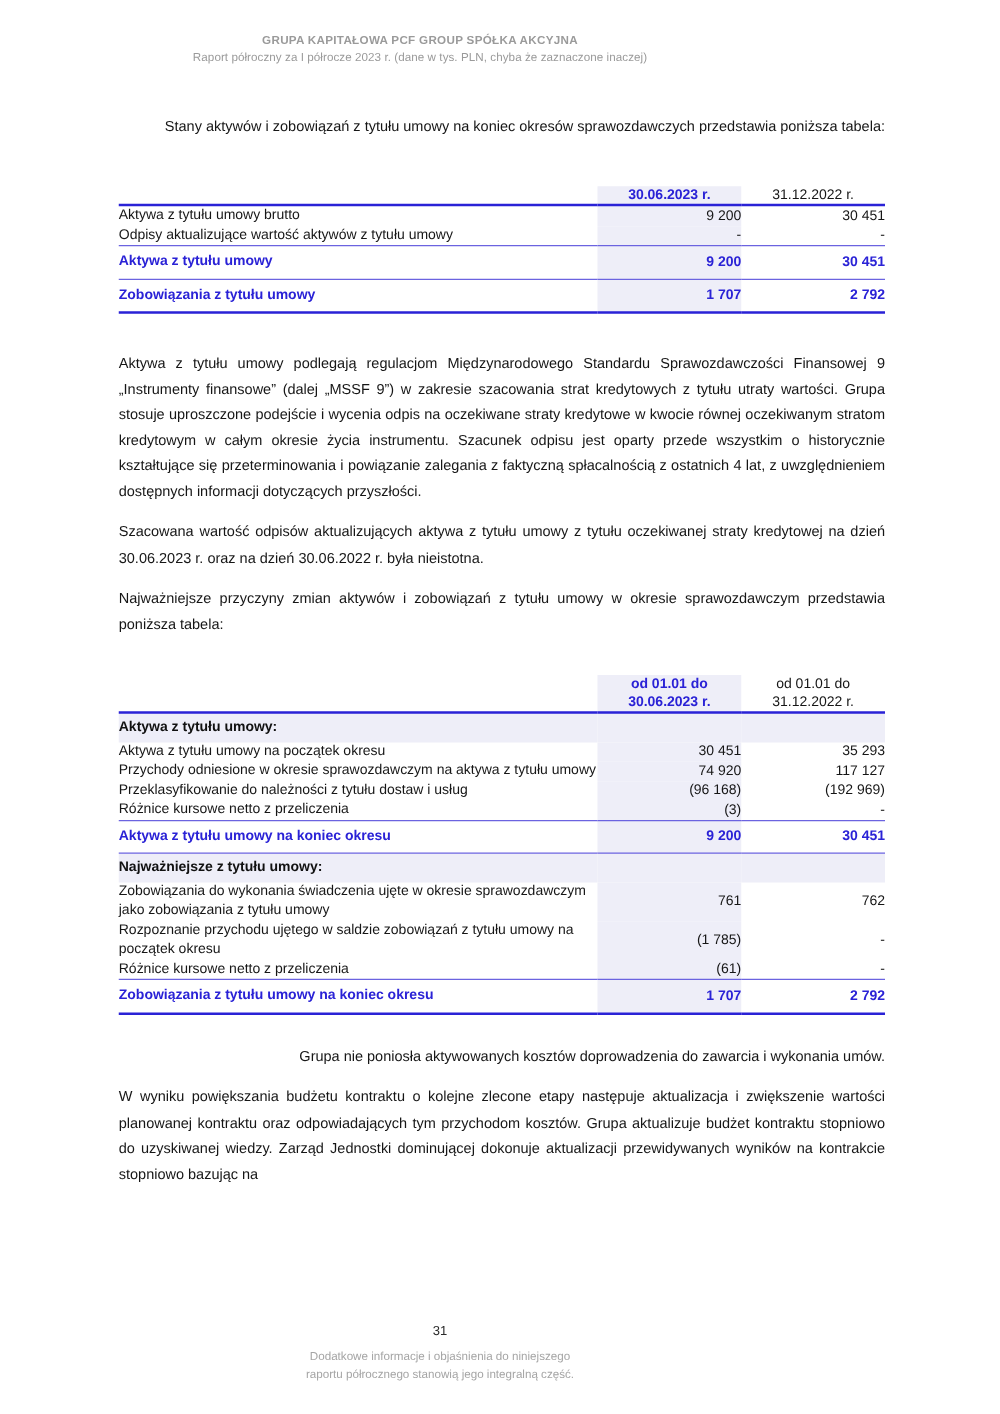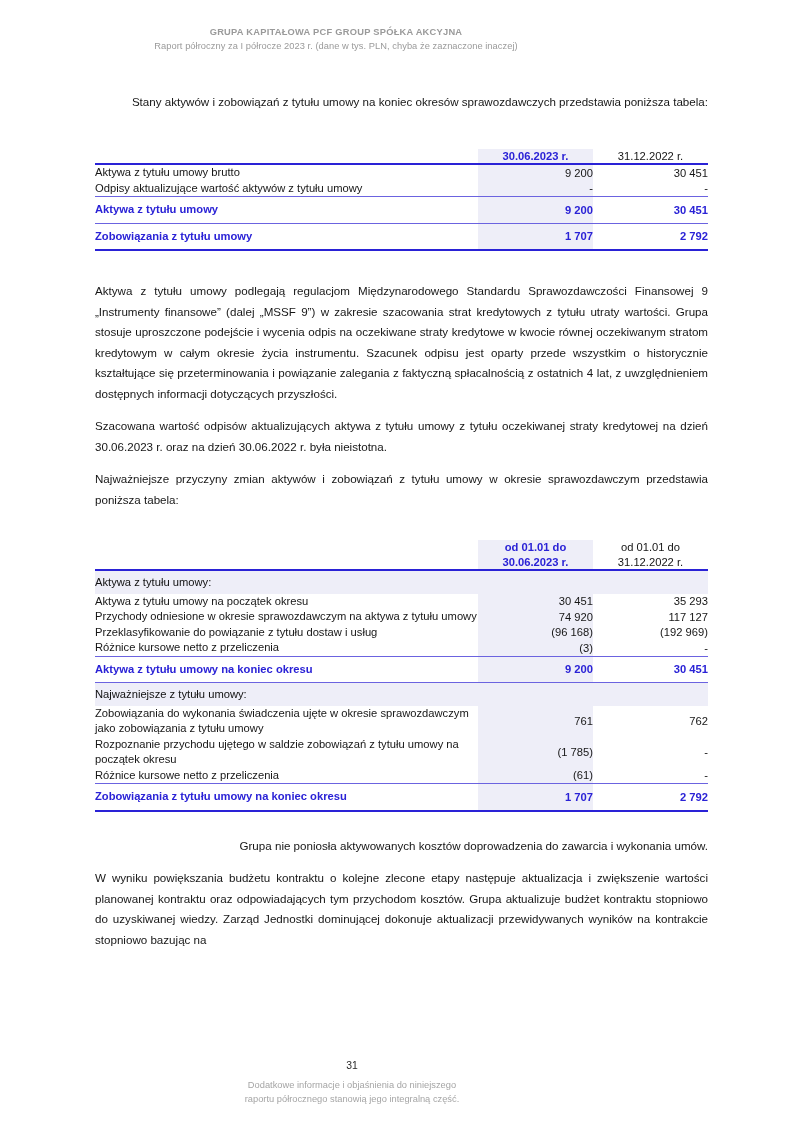--- a/index.html
+++ b/index.html
@@ -114,21 +114,21 @@
   
   tr.total td {
     color: #2a22d6;
     font-weight: bold;
   }
   tr.total .cell-label { padding-top: 5px; padding-bottom: 5px; }
   tr.total .cell-num   { padding-top: 5px; padding-bottom: 5px; }
 
   
   tr.section td {
-    font-weight: normal;
+    font-weight: bold;
     color: #111111;
     background: #eeeef8;
   }
   tr.section .cell-label { padding-top: 4px; padding-bottom: 3px; }
 
   
   .colhead {
     text-align: center;
     padding: 7px 6px 6px 6px;
     line-height: 14.5px;
@@ -264,21 +264,21 @@
           <td class="cell-num">35 293</td>
         </tr>
 
         <tr>
           <td class="cell-label">Przychody odniesione w okresie sprawozdawczym na aktywa z tytułu umowy</td>
           <td class="cell-num hl">74 920</td>
           <td class="cell-num">117 127</td>
         </tr>
 
         <tr>
-          <td class="cell-label">Przeklasyfikowanie do powiązanie z tytułu dostaw i usług</td>
+          <td class="cell-label">Przeklasyfikowanie do należności z tytułu dostaw i usług</td>
           <td class="cell-num hl">(96 168)</td>
           <td class="cell-num">(192 969)</td>
         </tr>
 
         <tr>
           <td class="cell-label">Różnice kursowe netto z przeliczenia</td>
           <td class="cell-num hl">(3)</td>
           <td class="cell-num">-</td>
         </tr>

+++++

Work order:
Print the whole listing above once more, word for word, without its pictures.

Response to this exercise:
--- a/index.html
+++ b/index.html
@@ -114,21 +114,21 @@
   
   tr.total td {
     color: #2a22d6;
     font-weight: bold;
   }
   tr.total .cell-label { padding-top: 5px; padding-bottom: 5px; }
   tr.total .cell-num   { padding-top: 5px; padding-bottom: 5px; }
 
   
   tr.section td {
-    font-weight: normal;
+    font-weight: bold;
     color: #111111;
     background: #eeeef8;
   }
   tr.section .cell-label { padding-top: 4px; padding-bottom: 3px; }
 
   
   .colhead {
     text-align: center;
     padding: 7px 6px 6px 6px;
     line-height: 14.5px;
@@ -264,21 +264,21 @@
           <td class="cell-num">35 293</td>
         </tr>
 
         <tr>
           <td class="cell-label">Przychody odniesione w okresie sprawozdawczym na aktywa z tytułu umowy</td>
           <td class="cell-num hl">74 920</td>
           <td class="cell-num">117 127</td>
         </tr>
 
         <tr>
-          <td class="cell-label">Przeklasyfikowanie do powiązanie z tytułu dostaw i usług</td>
+          <td class="cell-label">Przeklasyfikowanie do należności z tytułu dostaw i usług</td>
           <td class="cell-num hl">(96 168)</td>
           <td class="cell-num">(192 969)</td>
         </tr>
 
         <tr>
           <td class="cell-label">Różnice kursowe netto z przeliczenia</td>
           <td class="cell-num hl">(3)</td>
           <td class="cell-num">-</td>
         </tr>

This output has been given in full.